§ **WHAT YOU WILL DO**
A precise copy of the data is required, with every picture left out.

[Web page edit records]
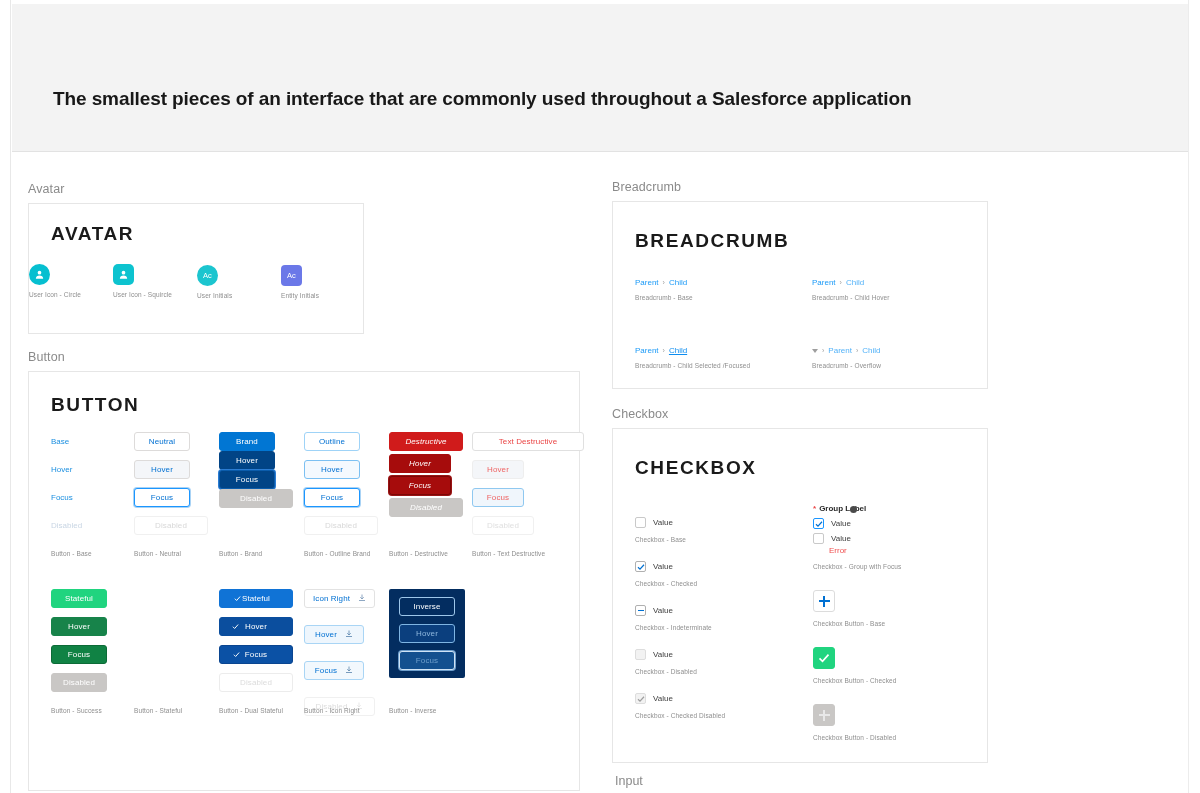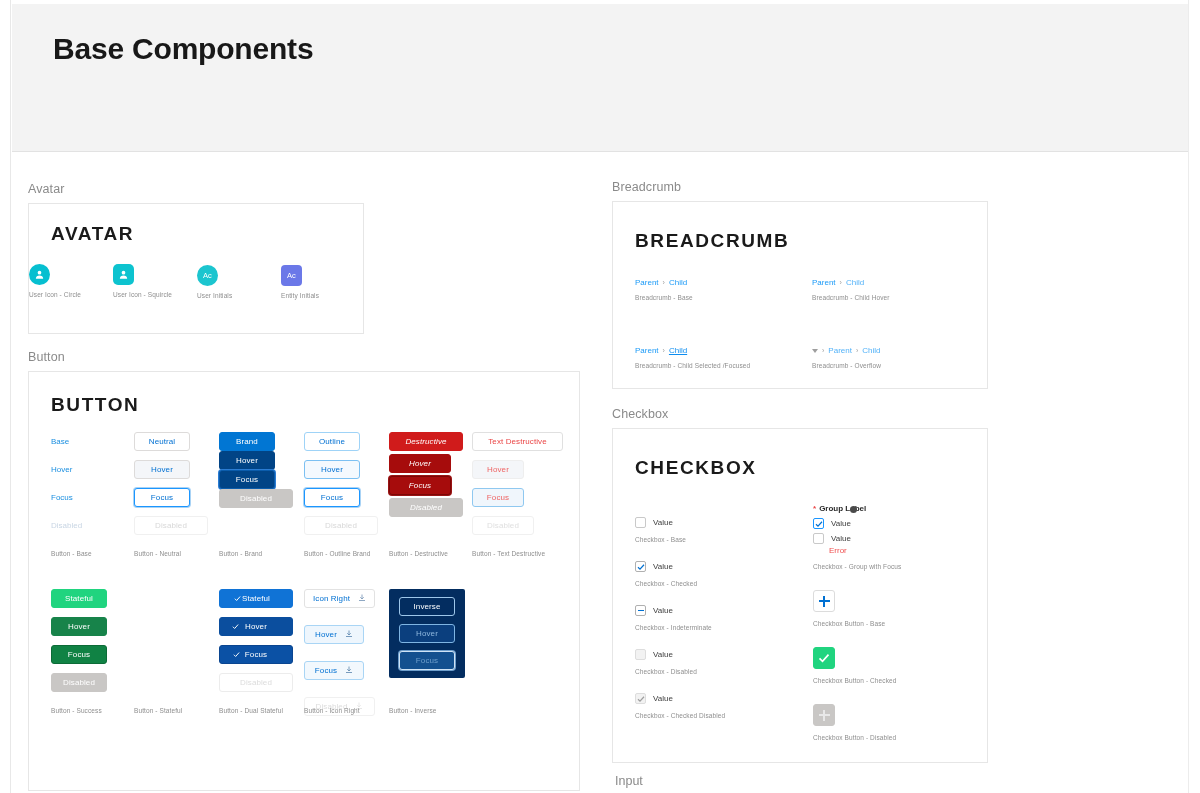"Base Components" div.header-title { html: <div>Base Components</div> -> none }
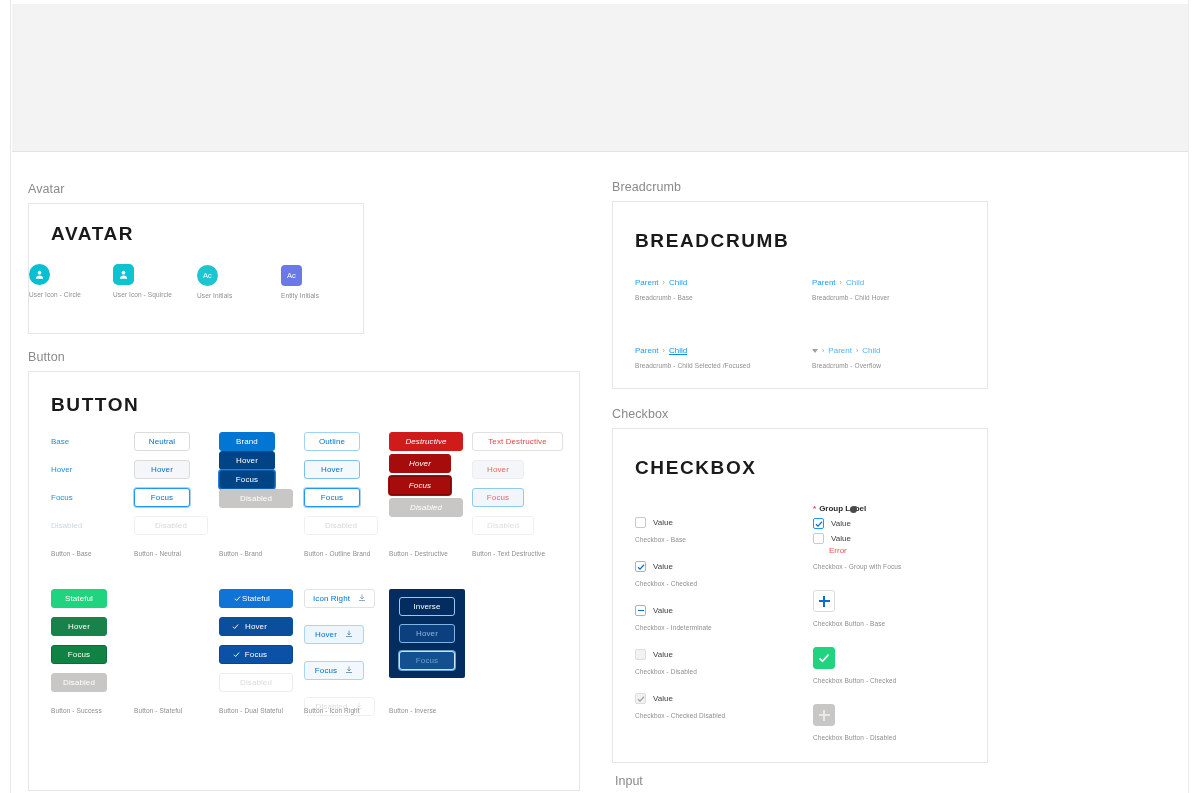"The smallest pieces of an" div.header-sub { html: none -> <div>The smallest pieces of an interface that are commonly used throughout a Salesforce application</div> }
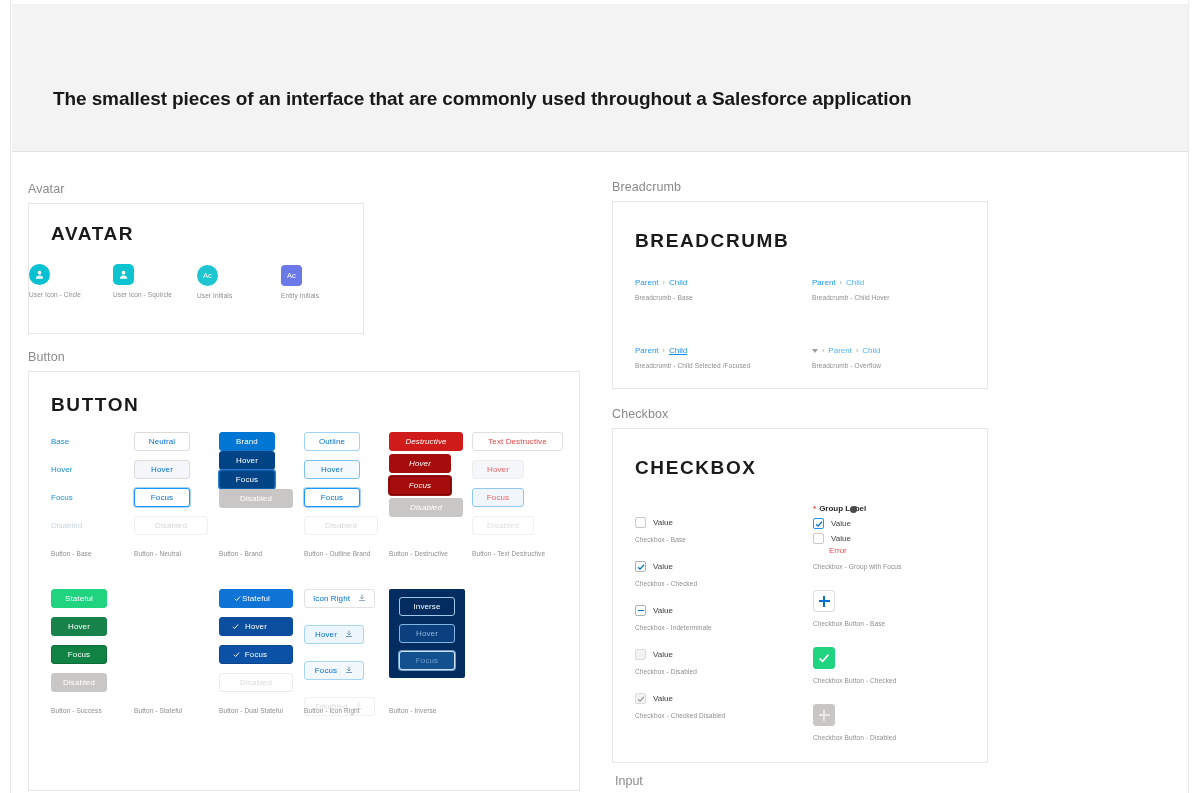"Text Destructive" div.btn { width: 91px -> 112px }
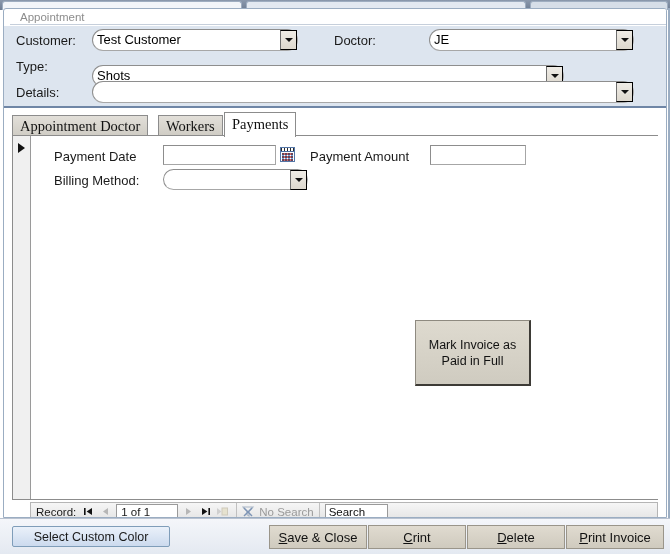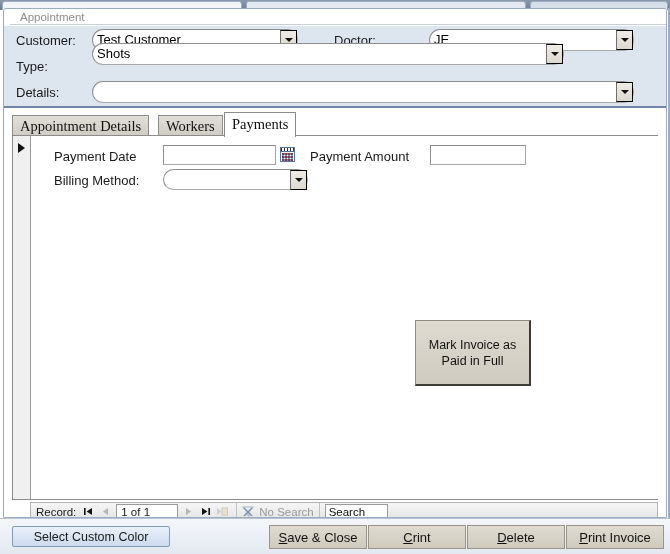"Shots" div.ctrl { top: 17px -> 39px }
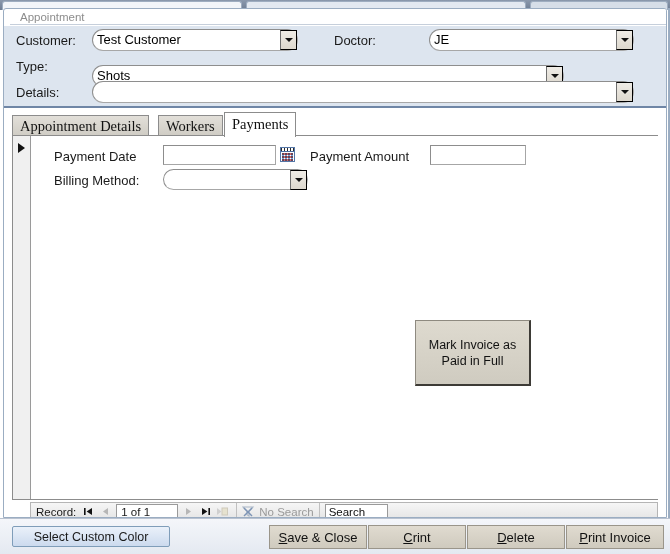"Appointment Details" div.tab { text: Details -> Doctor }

§ **TASK ANSWER**
"Base Components" div.header-title { html: <div>Base Components</div> -> none }
"The smallest pieces of an" div.header-sub { html: none -> <div>The smallest pieces of an interface that are commonly used throughout a Salesforce application</div> }
"Text Destructive" div.btn { width: 91px -> 112px }
"Shots" div.ctrl { top: 17px -> 39px }
"Appointment Details" div.tab { text: Details -> Doctor }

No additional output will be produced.